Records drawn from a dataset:
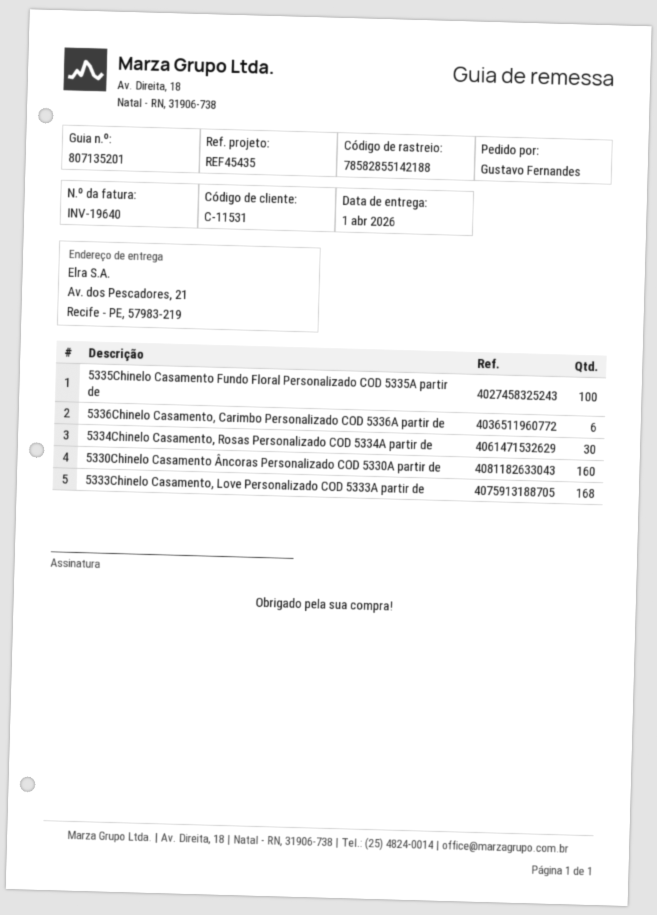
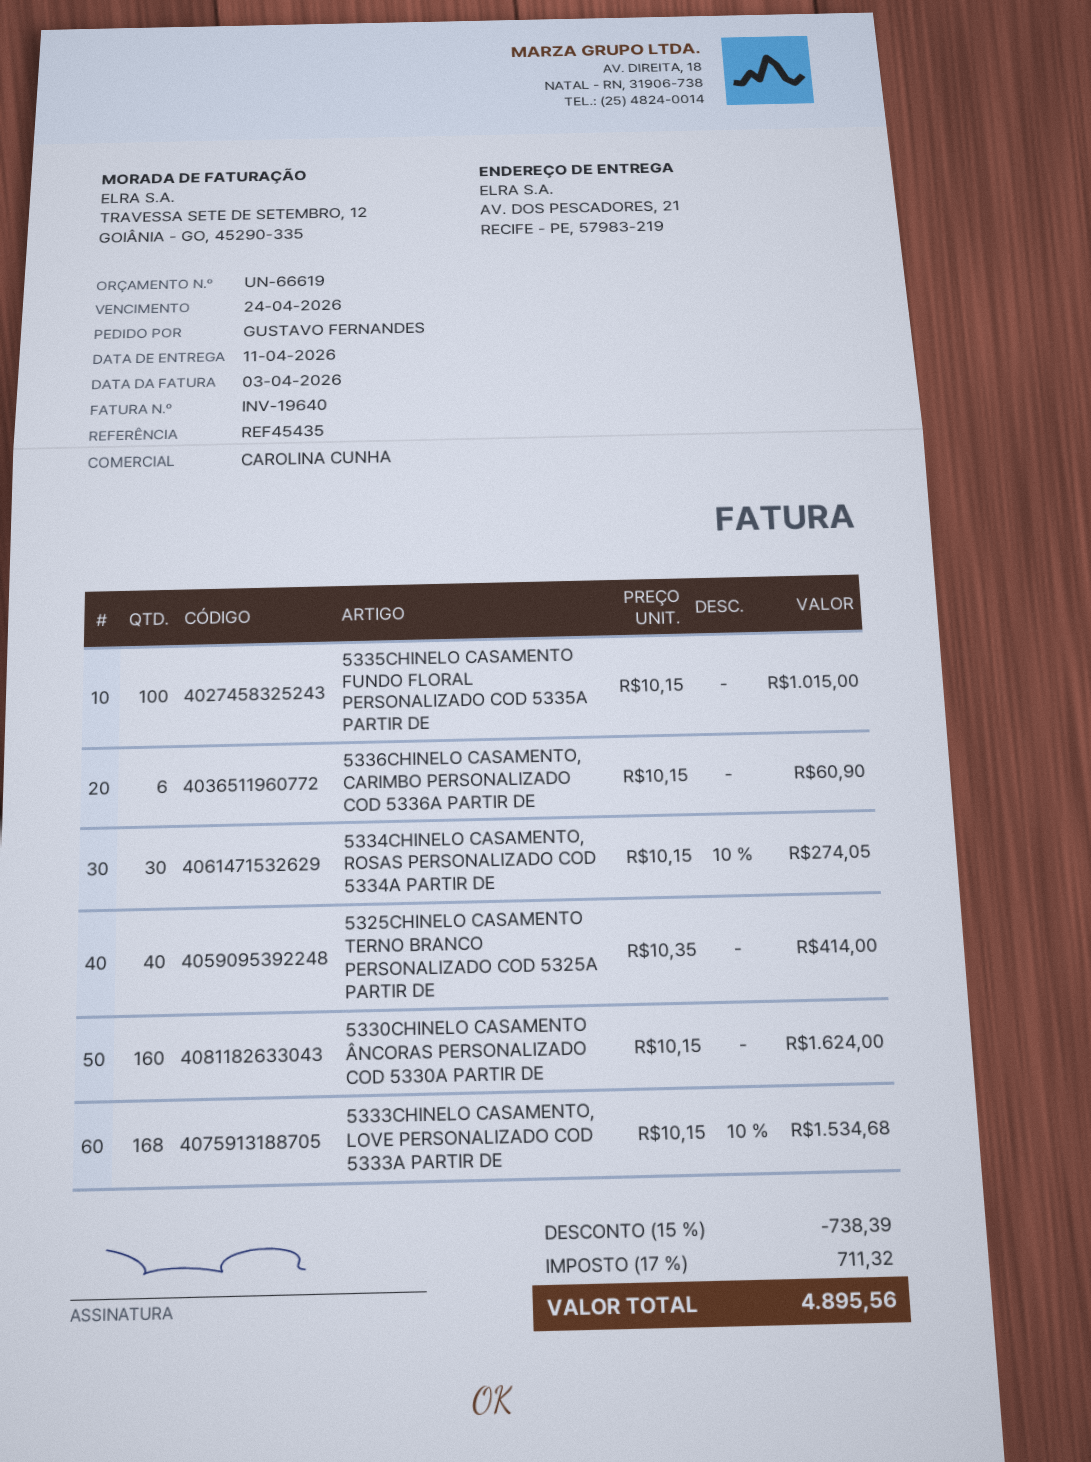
delivery date: 2026-04-01 -> 2026-04-11
5325CHINELO CASAMENTO TERNO BRANCO PERSONALIZADO COD 5325A PARTIR DE: none -> 40

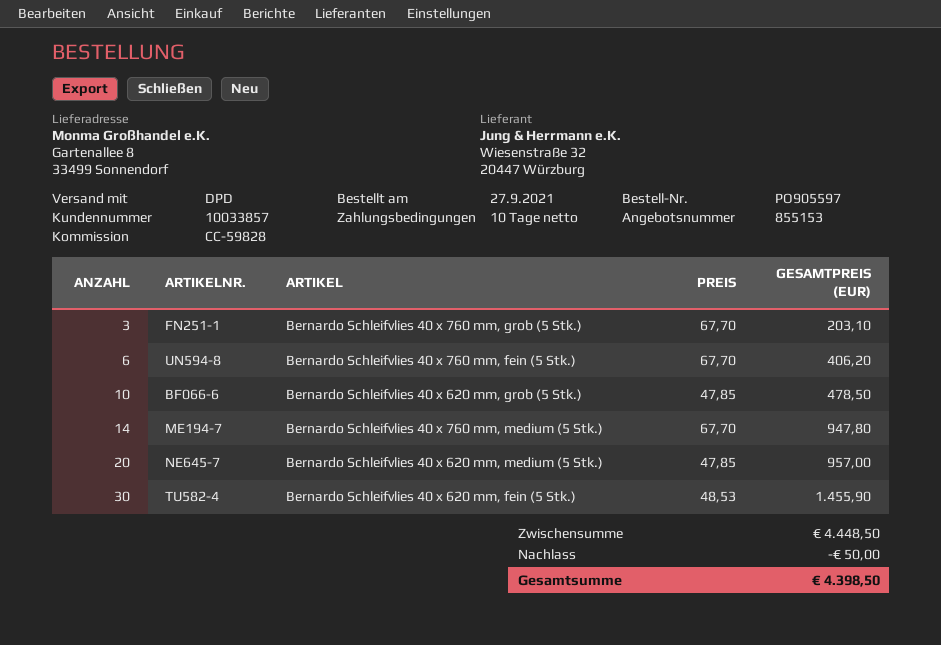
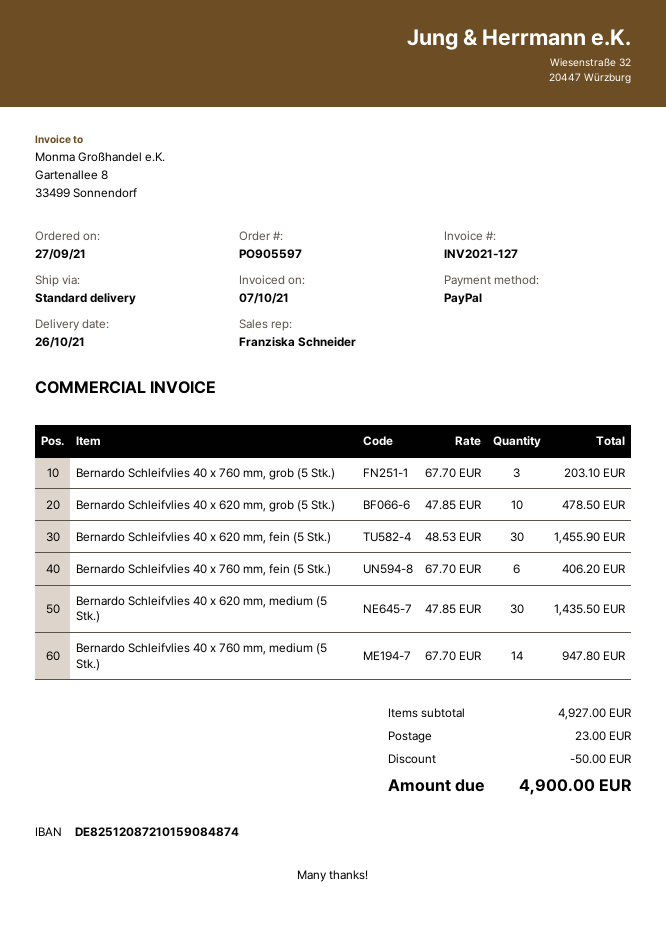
shipping method: DPD -> standard
Bernardo Schleifvlies 40 x 620 mm, medium (5 Stk.): 20 x 47.85 = 957.00 -> 30 x 47.85 = 1435.50
subtotal: 4448.50 -> 4927.00
shipping: none -> 23.00
total: 4398.50 -> 4900.00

About this exercise:
Copy, exactly and with nothing added, the lines from the one containing "Bernardo Schleifvlies 40" through the end of the records.

Task answer:
Bernardo Schleifvlies 40 x 620 mm, medium (5 Stk.): 20 x 47.85 = 957.00 -> 30 x 47.85 = 1435.50
subtotal: 4448.50 -> 4927.00
shipping: none -> 23.00
total: 4398.50 -> 4900.00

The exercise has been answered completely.